País africano vive grave crise política desde as eleições presidenciais de 28 de novembro

AFP |

A violência na Costa do Marfim, mergulhada numa grave crise política desde as eleições presidenciais de 28 de novembro, deixaram 210 mortos desde meados de dezembro, anunciou nesta quinta-feira um dirigente da ONU em Abidjan.

O balanço anterior, de 30 de dezembro, dava conta de 179 mortos, mas, nessa data, morreram mais 31 pessoas, segundo Simon Munzu, chefe da divisão de direitos humanos da ONUCI, a missão da ONU na Costa do Marfim.

O relatório da ONU foi divulgado no mesmo dia em que o presidente eleito da Costa do Marfim, Alassane Ouattara, reconhecido pela comunidade internacional mas não pelo presidente em exercício Laurent Gbagbo, afirmou que terá "o poder total" nos próximos dias.

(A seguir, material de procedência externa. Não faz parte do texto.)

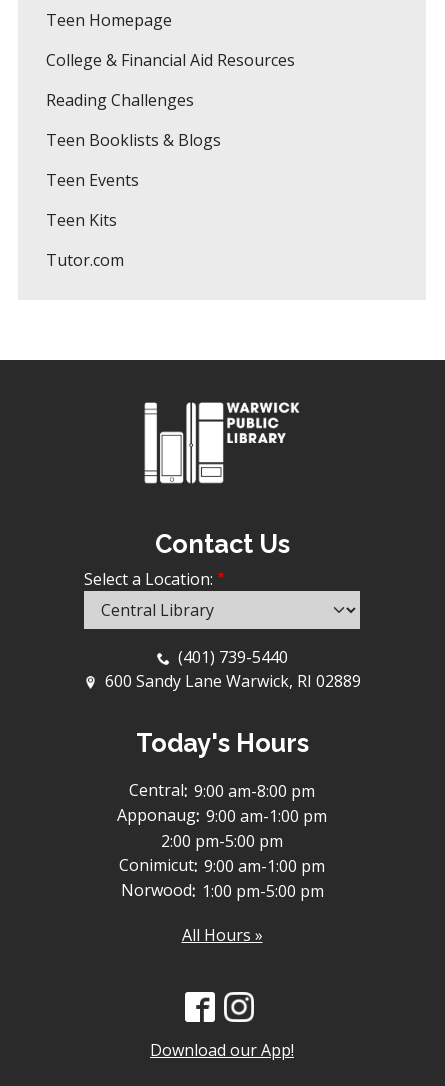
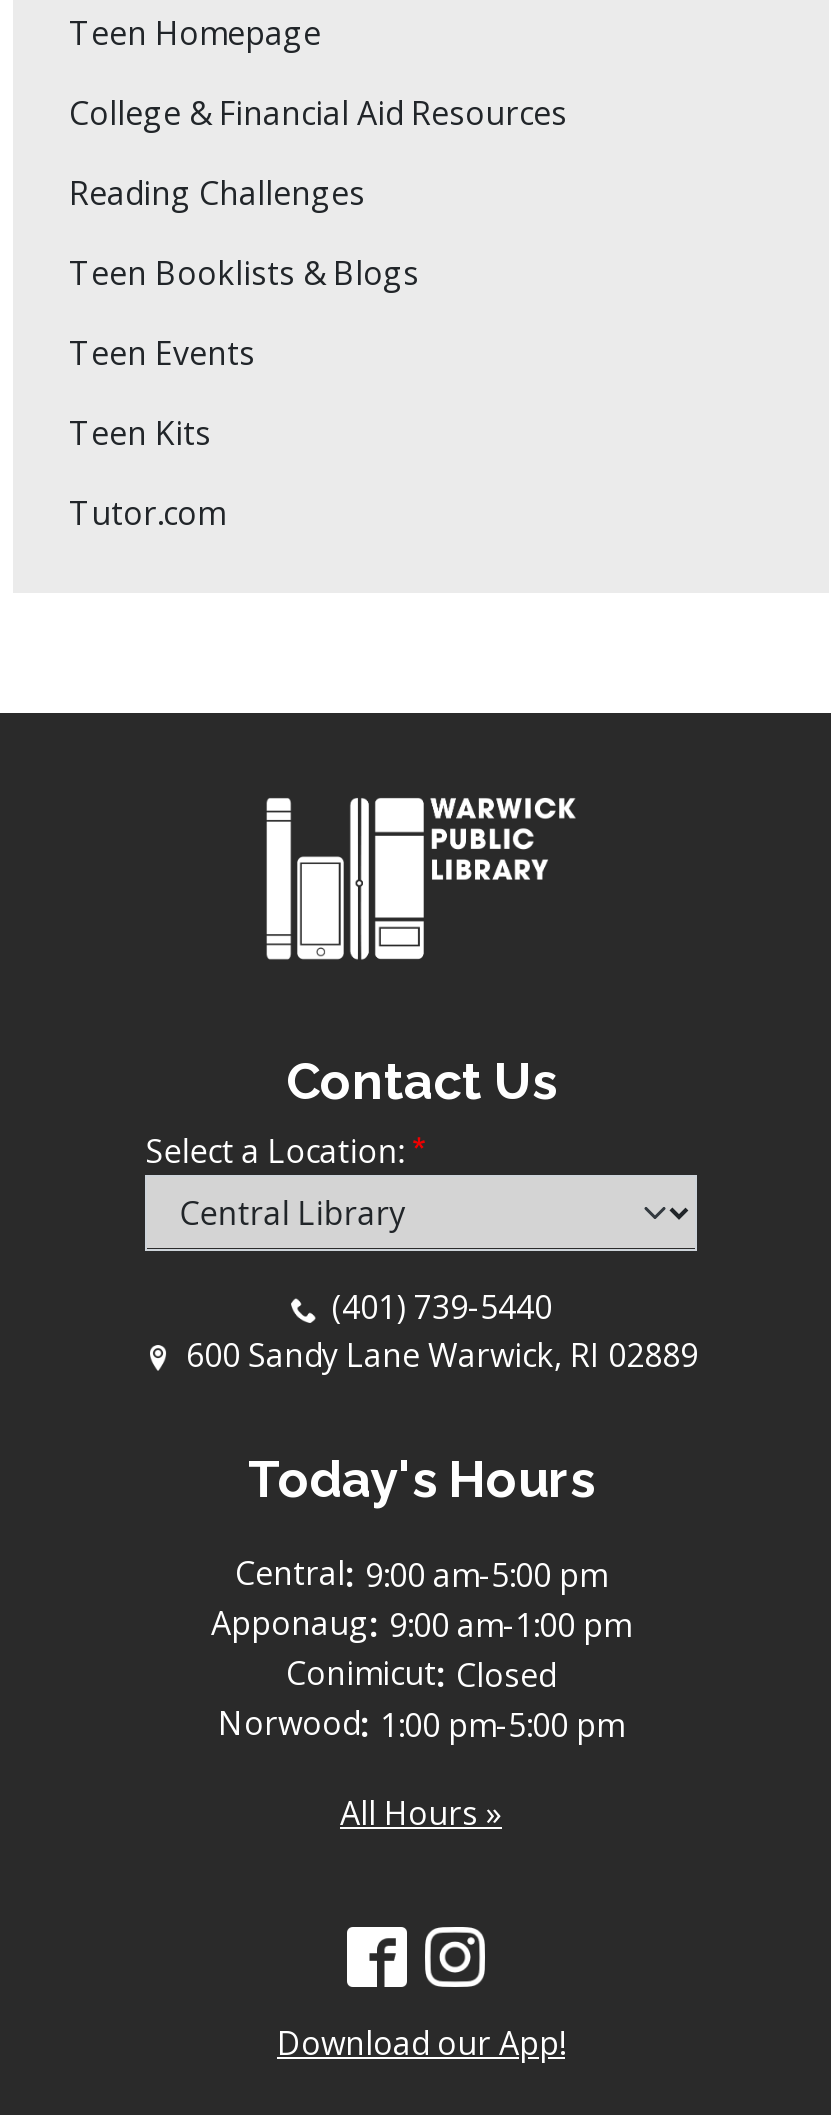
- Central: 9:00 am-8:00 pm
+ Central: 9:00 am-5:00 pm

- 2:00 pm-5:00 pm
- Conimicut: 9:00 am-1:00 pm
+ Conimicut: Closed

"Meus seguidores estão impacientes e acham que devemos andar mais rápido para tomar o poder", explicou Ouattara, em entrevista à emissora de rádio francesa Europe 1. "Mas conseguiremos. Tenho confiança de que nos próximos dias teremos o poder total", acrescentou Ouattara, declarado vencedor pela Comissão Eleitoral Independente da Costa do Marfim.

"Posso garantir a vocês que será durante o mês de janeiro", afirmou. Desde a votação de 28 de novembro, o presidente eleito vive recluso em um hotel de Abidjan.

A Comunidade de Estados Africanos do Oeste (Cedeao) ameaçou Gbagbo com uma intervenção militar para forçá-lo a deixar a presidência.

"Gbagbo deve deixar o poder", disse Ouattara, acusando o rival de ter recrutado pessoas dentro do Exército marfinense para cometer "assassinatos" e "estupros" contra seus seguidores.